Day 29
After leaving Makemo two days ago, everything looked good for a happy passage. I had a wonderful night session on the aft deck, watching the swelling waves and the clouds and the not-quite full moon. The wind was regularly gusting to 30 but still coming from a positive direction.
But at some point, it all went a bit squiffy and the rocking-horse turned into the Urban Cowboy mechanical bull. Well, perhaps I exaggerate. Perhaps it was more like those rusty pony rides on springs outside grocery stores that you feed a quarter to set in motion. Nonetheless, I don’t think anyone, other than the unflappable Jeff managed to get much sleep.
It’s really all a matter of perspective, I suppose. For a noobie voyager like yours truly, the relentless motion is exhausting, constantly using muscles in ways that would make my Pilates guru Jeniene proud. Just imagine a 24-hour Pilates class. After a night of it, I find myself curled up somewhere, unable to do much other than escape into a book or sleep. However, the salty sea dog Jeff skips around the boat, adjusting trims and lines, diving into engine room or cockpit locker, insisting on washing dishes (he is happy to be on jankers as long as Georgie keeps producing her stellar one-pot cabbage meals). But he has been skipping around on boats his entire life; will I be skipping soon if I keep up this on-board life?
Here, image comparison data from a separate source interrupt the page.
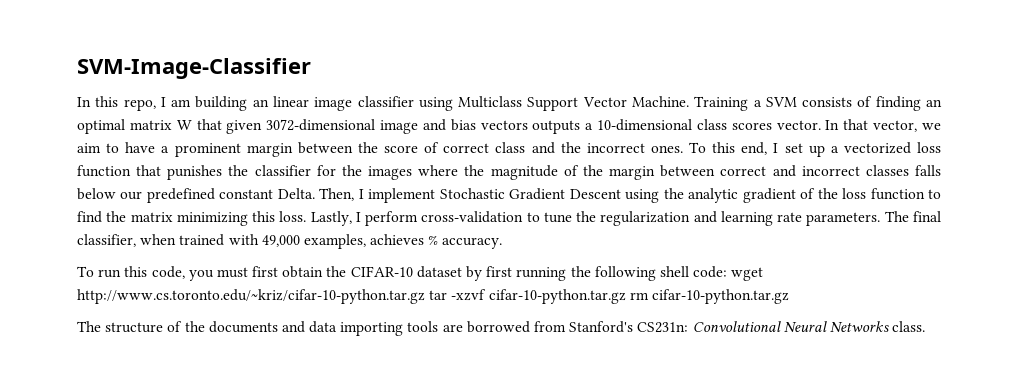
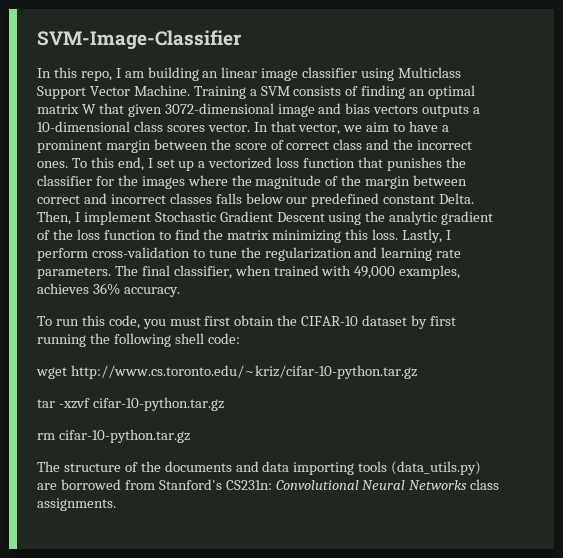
- The final classifier, when trained with 49,000 examples, achieves % accuracy.
+ The final classifier, when trained with 49,000 examples, achieves 36% accuracy.
- To run this code, you must first obtain the CIFAR-10 dataset by first running the following shell code: wget http://www.cs.toronto.edu/~kriz/cifar-10-python.tar.gz tar -xzvf cifar-10-python.tar.gz rm cifar-10-python.tar.gz
+ To run this code, you must first obtain the CIFAR-10 dataset by first running the following shell code:
+ wget http://www.cs.toronto.edu/~kriz/cifar-10-python.tar.gz
+ tar -xzvf cifar-10-python.tar.gz
+ rm cifar-10-python.tar.gz
- The structure of the documents and data importing tools are borrowed from Stanford's CS231n: Convolutional Neural Networks class.
+ The structure of the documents and data importing tools (data_utils.py) are borrowed from Stanford's CS231n: Convolutional Neural Networks class assignments.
Does the term “skipper” come from one’s ability to skip around a boat? David certainly skips around Leona….
Back to yesterday. The rain and 25 knot wind inside Fakarava’s lagoon kept the meerkats inside their catamarans, but our anchoring would have made them green with envy, completed with a minimum of fuss and no shouting. David and Jeff then rigged up the bosun's chair and reattached the roller, successfully scratching that itch to fix something.
The second largest of the Tuamotu atolls, Fakarava’s lagoon belies the name. Not a sweet palm-tree-lined, sky-blue, inland salt-water pond, it resembles one of the Great Lakes. Yet where a Chicago skyscraper might loom, there stretches an underwater wall of the most incredible coral.
So after soup and a sleep, the Wild Thornberrys ventured out into the rain and wind for an underwater safari. The south end of Fakarava features the island of Tetamanu where there is little other than a dive center and lodge. Black tipped reef sharks meander among the handful of dinghies and huts hovering over the water, and a living coral bed glows with brilliant colors in contrast to the sand and dead white coral beach next to it.
Jean the boat driver/leader and Martin our guide checked credentials, fit gear, and outlined the dive plan for the three Wild Thornberrys. Adrian from Switzerland and Angel from Spain completed our international posse, and off we went into the Pass. Or under it, rather.
But that first bite of current swept us all into a moment of confusion as we adjusted breathing, sight, and movement to this new gravity-less environment. Martin calmly encouraged us to slow down, stay behind him, be cool…and so we did. Angel and Adrian got busy with their underwater cameras, while the Thornberrys just gaped and grinned at the beauty of it all.
Rain, wind, and language barriers disappeared, replaced by hand signals, weightlessness, and a coral garden that rivals Versailles. Like the courtiers showing off their finery, giant grouper, eels, angel fish, parrot fish, a lion fish (a healthy part of this particular ecosystem), sea cucumbers, and hundreds of other fish I cannot begin to identify flashed their scaly plumages, grazing on the coral, hiding in the coral, darting among the coral. Well, not the sea cucumbers; they just lay luxuriantly along the sea bed.
And then there were….dun dun dun dun dun dun….the sharks. Although we did not visit the famous wall of sharks where one regularly sees, I kid you not, hundreds of sharks, we swam among a mere 30 or so. Sleek, silver torpedos gliding just outside the playground, they weren’t aggressive, but definitely emanated apex predator energy.
Clearly Fakarava earned its UNESCO biosphere designation and works hard to maintain it. Posters everywhere remind you of the Do’s and Don’t’s of life on a coral reef. There are only certain areas you can park a dinghy, only certain places to dive, reminders not to touch living coral. I am more than happy to follow all the rules.
That one hour exploration wiped out the memories of the 18 previous hours.
It’s all a matter of perception, after all.